- Advanced glycation endproducts
- Advanced glycation endproduct receptor
Aging is a dynamic process in which its rate and subsequent longevity of an organism are dependent upon the balance between the reactive intermediates of normal cellular metabolism and the ability of the body to reduce these by-products through a multifaceted antioxidant defence system. Every disturbance of this balance constitutes a clear and present danger to the macromolecular integrity of the body. When defence mechanisms become diminished or impaired, the resulting imbalance results in accumulation of endogenous agents, such as reactive oxygen and carbonyl species, and a state of increased cellular stress, which can accelerate the rate of aging.
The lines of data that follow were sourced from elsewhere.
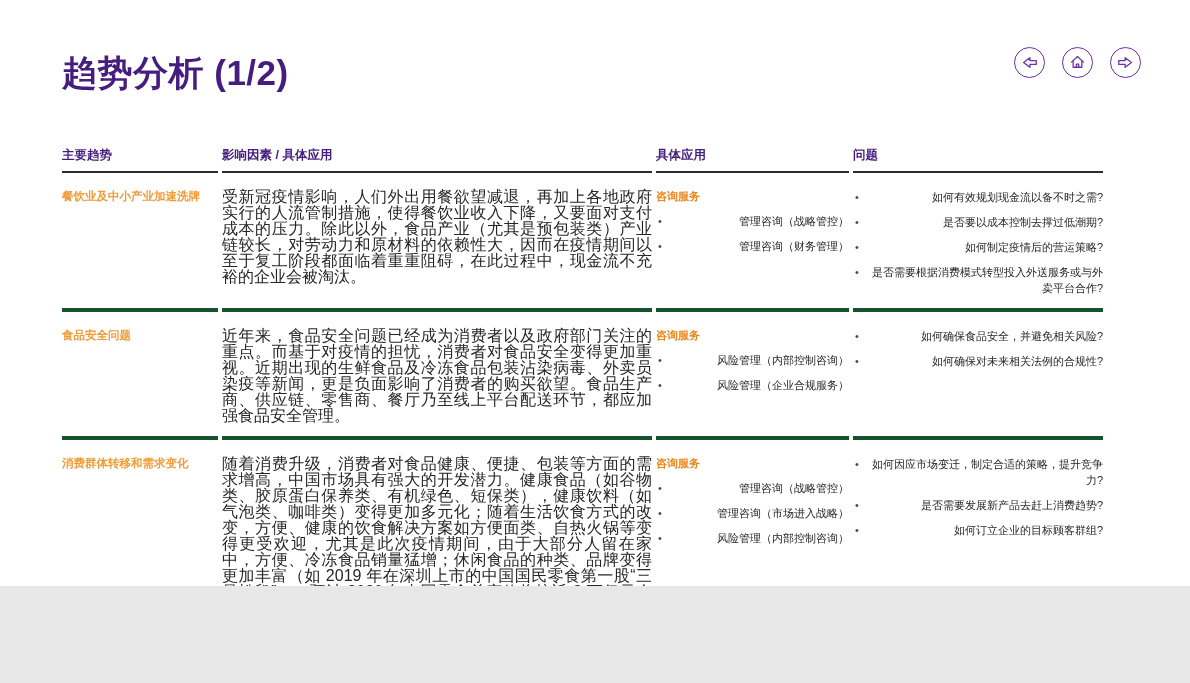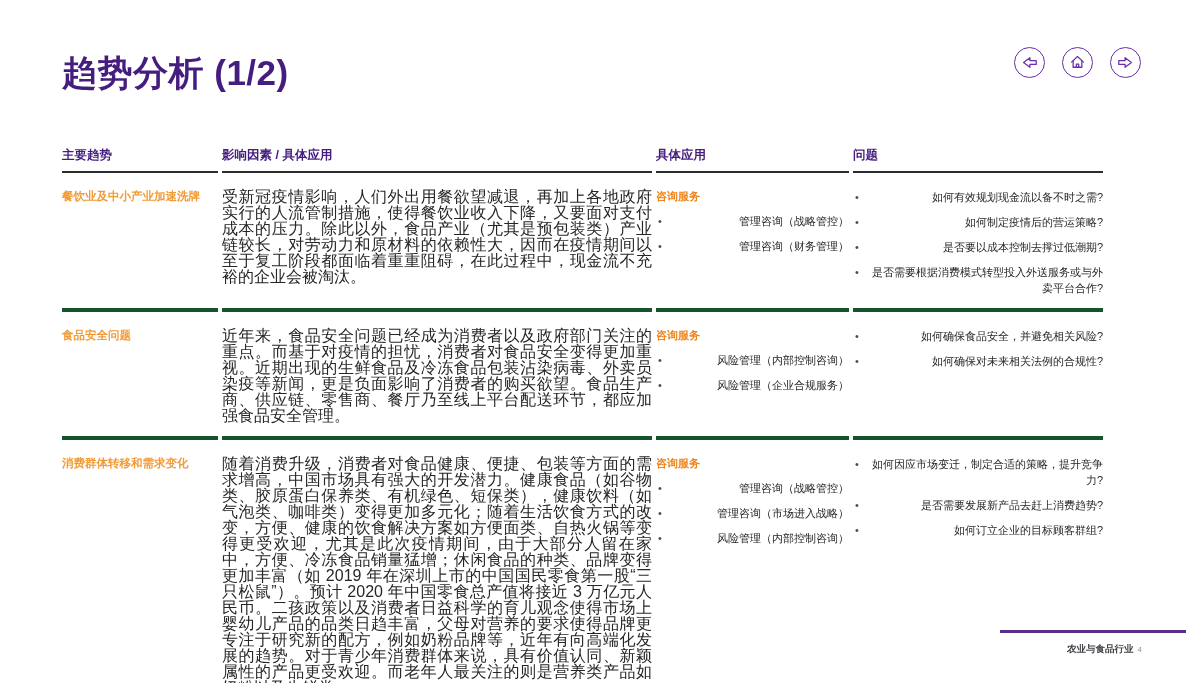--- a/index.html
+++ b/index.html
@@ -5,7 +5,7 @@
   * { margin:0; padding:0; box-sizing:border-box; }
   html,body { background:#e8e8e8; }
   .slide {
-    position:relative; width:1190px; height:683px; margin:0 auto;
+    position:relative; width:1190px; height:586px; margin:0 auto;
     background:#ffffff; overflow:hidden;
     font-family:"Liberation Sans", sans-serif;
     color:#262626;

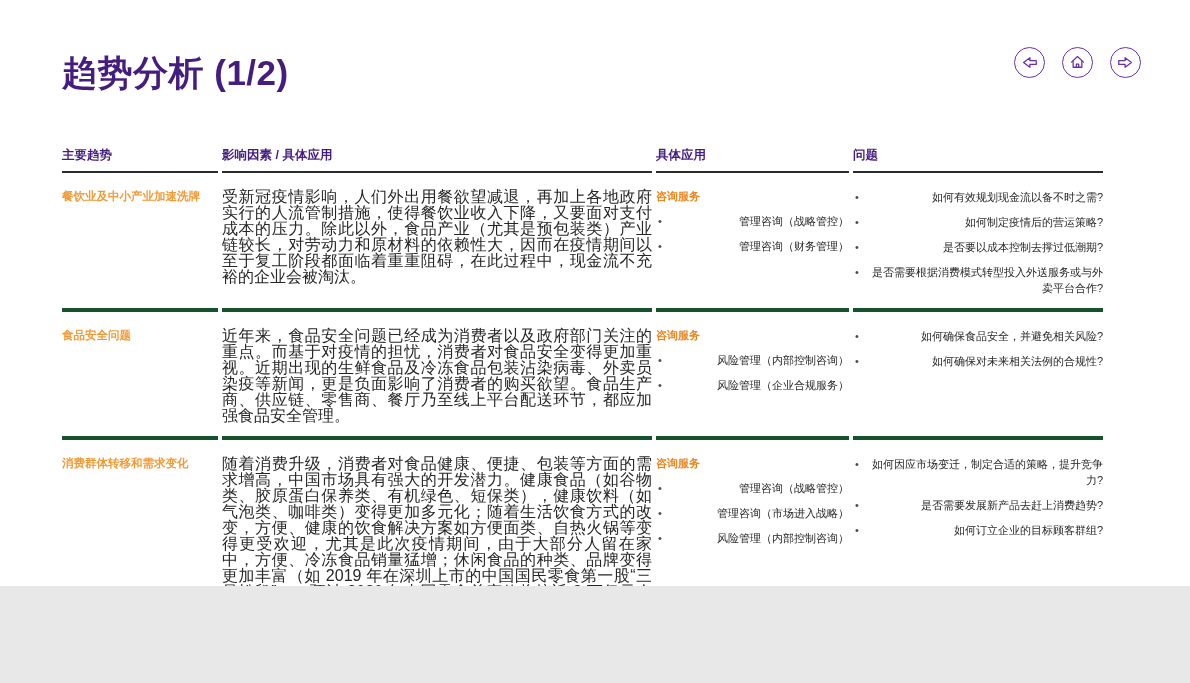--- a/index.html
+++ b/index.html
@@ -126,8 +126,8 @@
       <div class="cell">
         <ul class="bullets">
           <li>如何有效规划现金流以备不时之需?</li>
+          <li>是否要以成本控制去撑过低潮期?</li>
           <li>如何制定疫情后的营运策略?</li>
-          <li>是否要以成本控制去撑过低潮期?</li>
           <li>是否需要根据消费模式转型投入外送服务或与外卖平台合作?</li>
         </ul>
       </div>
Glycation is the non-enzymatic glycosylation of proteins, nucleotides and lipids by saccharide derivatives. Glucose and other reducing sugars are important glycating agents, but the most reactive physiological relevant glycating agents, are the dicarbonyls, in particular methylglyoxal. Endogenously formed dicarbonyl compounds can react with proteins to form advanced glycation endproducts (AGEs). Experimental models have recently provided evidence that reduced detoxification of AGE precursors by the glyoxalase system, engagement of the cellular receptor RAGE and RAGE-dependent sustained activation of the pro-inflammatory transcription factor nuclear factor ĸB might significantly contribute to the rate of aging and the onset of age-related neurodegenerative, musculoskeletal and vascular diseases.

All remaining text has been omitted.